Content area
Full Text
Mon Roland Barthes n'est pas l'homme d'un roman toujours en préparation à quoi l'époque a tendance à le réduire. Mon Roland Barthes, celui qui me manque cruellement, c'est une voix qui faisait de l'intelligence un exercice heureux de radicalité critique.
« On est essayiste parce qu'on est cérébral », confessait Roland Barthes dans un de ses entretiens. C'est sans doute à cette « cérébralité » qu'il doit, pour notre plus grand plaisir, d'avoir pu non poétiser1, mais, ce qui procède d'une toute autre démarche, intellectualiser le réel. Ce fut là sa plus grande constante.

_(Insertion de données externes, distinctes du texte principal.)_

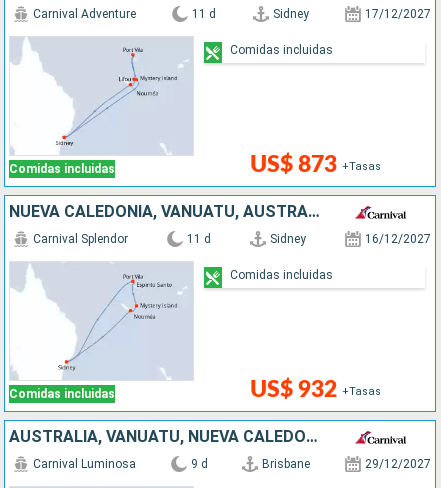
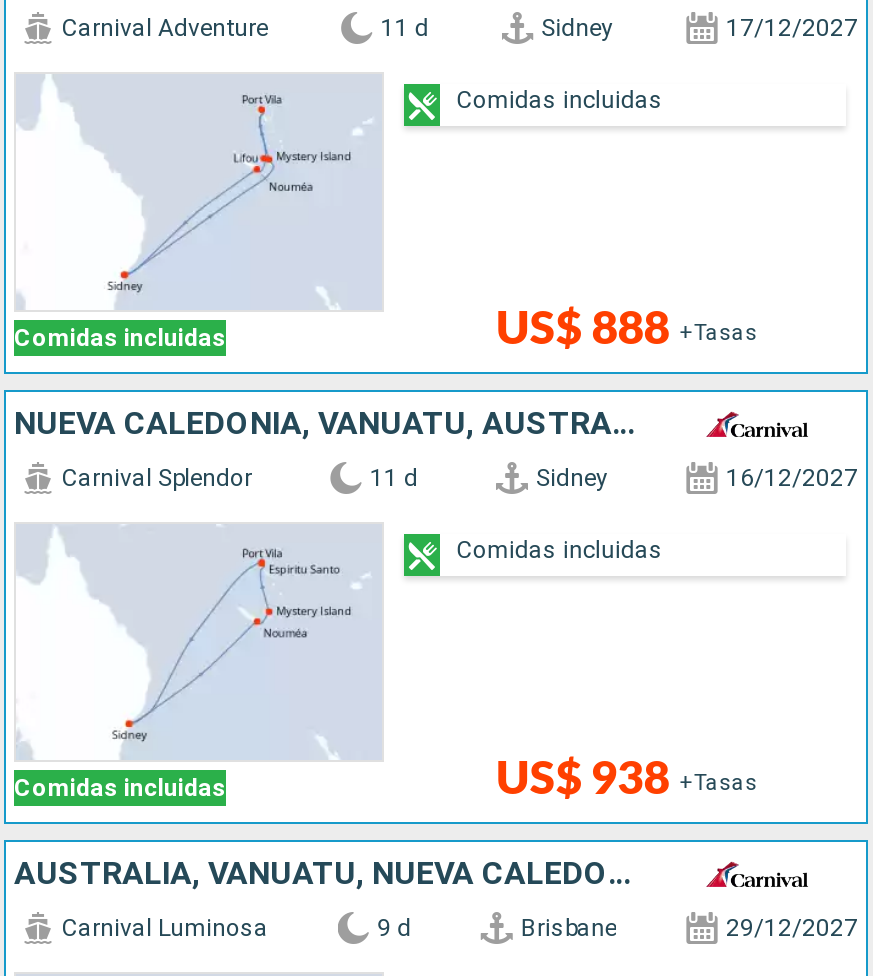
- US$ 873 +Tasas
+ US$ 888 +Tasas

- US$ 932 +Tasas
+ US$ 938 +Tasas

« Ce qui m'a passionné toute ma vie, c'est la façon dont les hommes se rendent leur monde intelligible. C'est, si vous voulez, l'aventure de l'intelligible, le problème de la signification. » Nous sommes en 1962 et Roland Barthes répond à Pierre Fisson qui l'interroge pour le Figaro Littéraire. L'article s'intitule: « Les choses signifient-elles quelque chose?2 » et il traite de la nouveauté du nouveau roman.
« Passion constante (et illusoire) d'apposer sur tout fait même le plus menu, non pas la question de l'enfant : "pourquoi?", mais la question de l'ancien Grec, la question du sens, comme si toutes choses frissonnaient de sens: "qu'est-ce que ça veut dire?" » Pour répondre à la question il faut à tout prix transformer le fait en idée, en description, en interprétation, bref lui trouver, comme le dit Roland Barthes, « un autre nom que le sien. » Nous sommes en 1975 et Roland Barthes écrit sur Roland Barthes3. Le fragment s'intitule: « Qu'est-ce que ça veut dire? » Entre ces deux confessions une aventure intellectuelle (le mot « aventure » est de Barthes) : la rencontre jubilatoire avec la sémiologie. Cette discipline dont l'advenue avait été prophétisée par Saussure dans son cours de linguistique générale venait à point nommé concilier (réconcilier peut-être) chez Roland Barthes, le goût du classement et la passion du sens.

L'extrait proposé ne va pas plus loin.